Mid-to-late 20s me was chaotic. After running away to work overseas in Prague, she threw herself into her career and, for a while, ignored the onset of dangerous and unhealthy coping mechanisms for what would later be recognised as PTSD. Unsure relationships, heartbreak, and loss led to such unsteadiness in her life that she eventually broke down. Seeking help and going to counselling was her turning point in starting to work through the trauma that she had been holding inside her, the trauma that was manifesting itself in many ways that she had not even realised. Even so, she embarked on a relationship with someone equally broken and in need of support. A relationship that was full of love and passion but also full of difficult, uneasy and sometimes truly heartbreaking times. Returning to her home country to make it work, trying so hard, then eventually both recognising that some relationships are for a season, not forever. Seeking help and working through my trauma taught me so much about myself, how my mind works, how I cope and when to recognise I am triggered or need support – we were never meant to just deal with things on our own.
Then there is the me of my 30s – this woman who took the determination, strength and self-knowledge and started to channel it into the life she wanted to live.

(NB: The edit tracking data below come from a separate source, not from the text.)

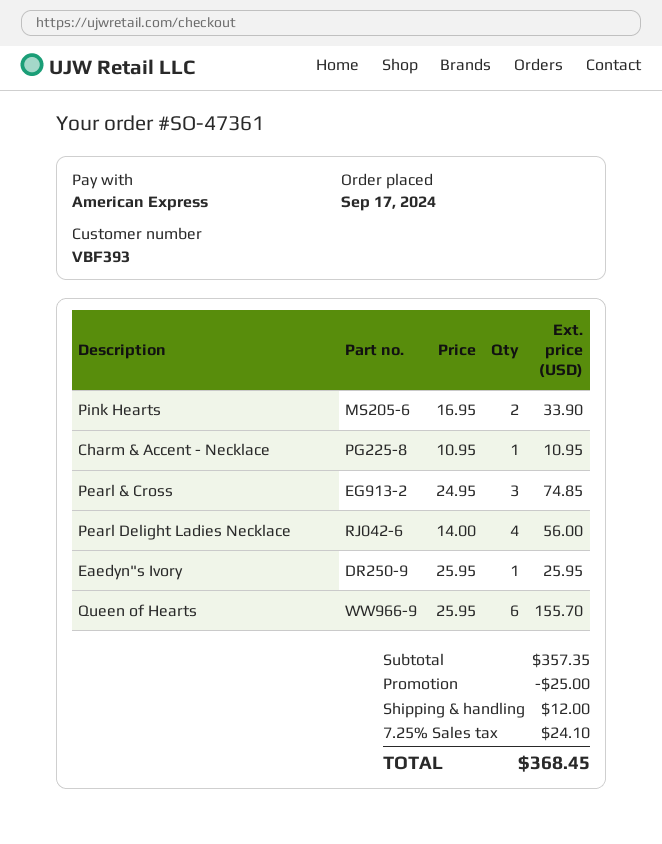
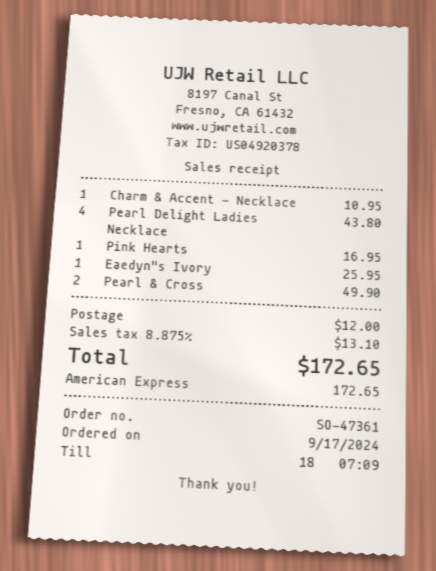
Pink Hearts: 2 for 33.90 -> 1 for 16.95
Pearl & Cross: 3 for 74.85 -> 2 for 49.90
Pearl Delight Ladies Necklace: 4 for 56.00 -> 4 for 43.80
Queen of Hearts: 6 for 155.70 -> none
discount: 25.00 -> none
tax: 7.25% = 24.10 -> 8.875% = 13.10
total: 368.45 -> 172.65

Moving to Tanzania and creating a life filled with true friendships, channelling her trauma into activism, falling into communities of musicians and creatives, setting her sights on conquering mountains and seeing even more of what this world had to offer. Solo travelling across parts of Africa and realising her own capabilities. She built a community around her, both near and far, of people she valued and people who valued her. She worked hard and progressed in her career. She fell deeply in love. She moved to Vietnam to advance her career, travelling in South East Asia until the pandemic hit and put a stop to it. Coping with the strange year and a half of a pandemic – the inevitable damage to mental health and relationships led her to understand what it is that she truly needs to be happy in this version of herself. These years were not without their drama but all that she had learned from previous versions of herself meant that she was in a better place to cope with the dramas or heartbreaks. She worked hard to fix the physical flaws that affected her confidence, understanding that, while true beauty is within, liking the person you see smiling back at you in the mirror plays a massive part in a healthy view of yourself.
Through all the versions of me, I am happy with the woman I have become and I am thankful for all the versions of me I had to go through to become her.
What a gift it is to be able to look back on your younger self and see the ways in which your life and your experiences have shaped who you have become today.